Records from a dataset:
....

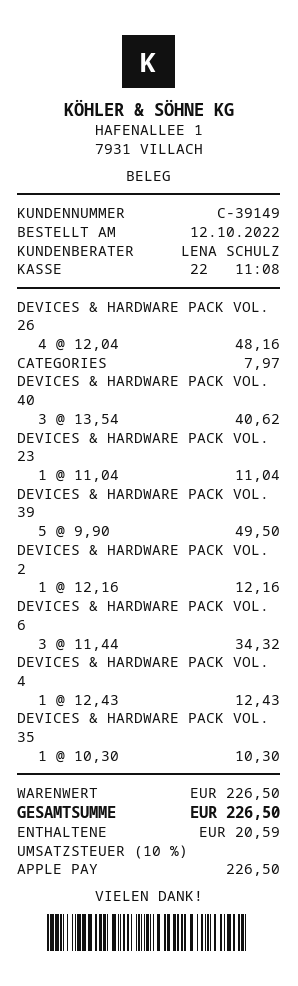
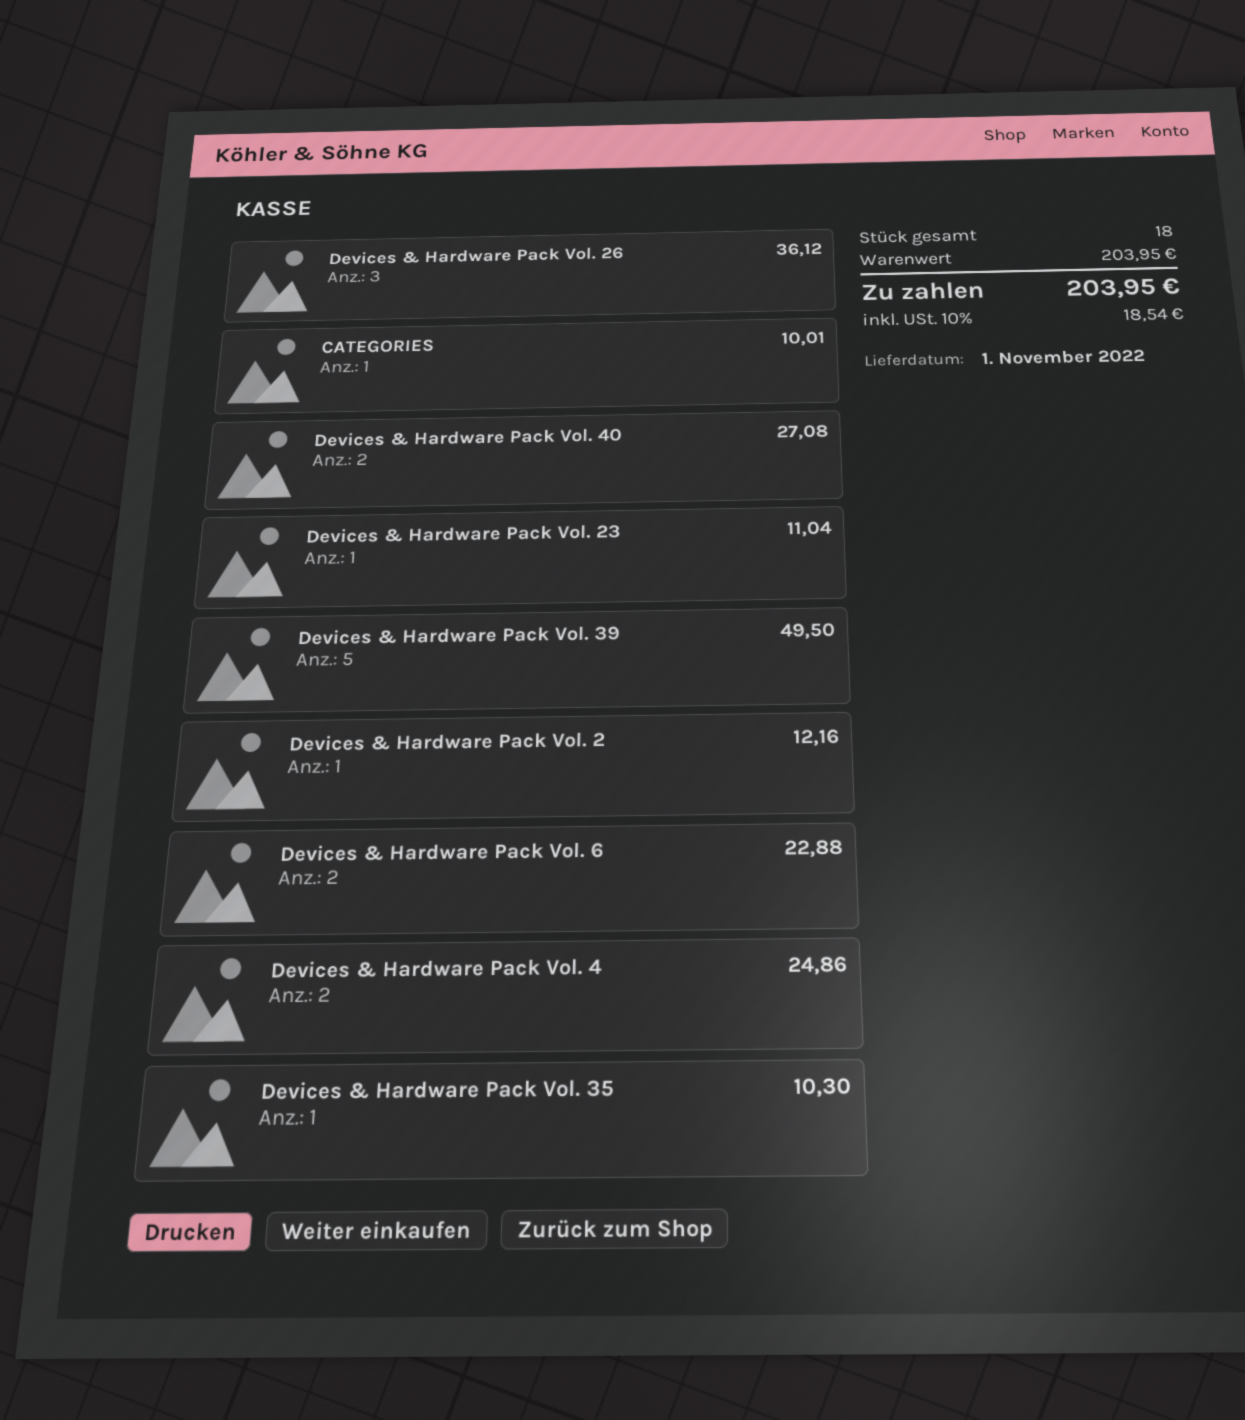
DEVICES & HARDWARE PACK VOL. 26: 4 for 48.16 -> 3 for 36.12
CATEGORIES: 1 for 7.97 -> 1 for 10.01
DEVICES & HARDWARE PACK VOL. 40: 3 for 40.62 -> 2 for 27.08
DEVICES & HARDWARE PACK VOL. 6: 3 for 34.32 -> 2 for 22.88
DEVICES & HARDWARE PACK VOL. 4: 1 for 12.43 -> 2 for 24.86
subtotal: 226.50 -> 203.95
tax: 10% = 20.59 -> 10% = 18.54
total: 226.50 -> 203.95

....

YOUR ASSIGNMENT:
Give back the data exactly, with no images.

RESULT FOR THIS TASK:
DEVICES & HARDWARE PACK VOL. 26: 4 for 48.16 -> 3 for 36.12
CATEGORIES: 1 for 7.97 -> 1 for 10.01
DEVICES & HARDWARE PACK VOL. 40: 3 for 40.62 -> 2 for 27.08
DEVICES & HARDWARE PACK VOL. 6: 3 for 34.32 -> 2 for 22.88
DEVICES & HARDWARE PACK VOL. 4: 1 for 12.43 -> 2 for 24.86
subtotal: 226.50 -> 203.95
tax: 10% = 20.59 -> 10% = 18.54
total: 226.50 -> 203.95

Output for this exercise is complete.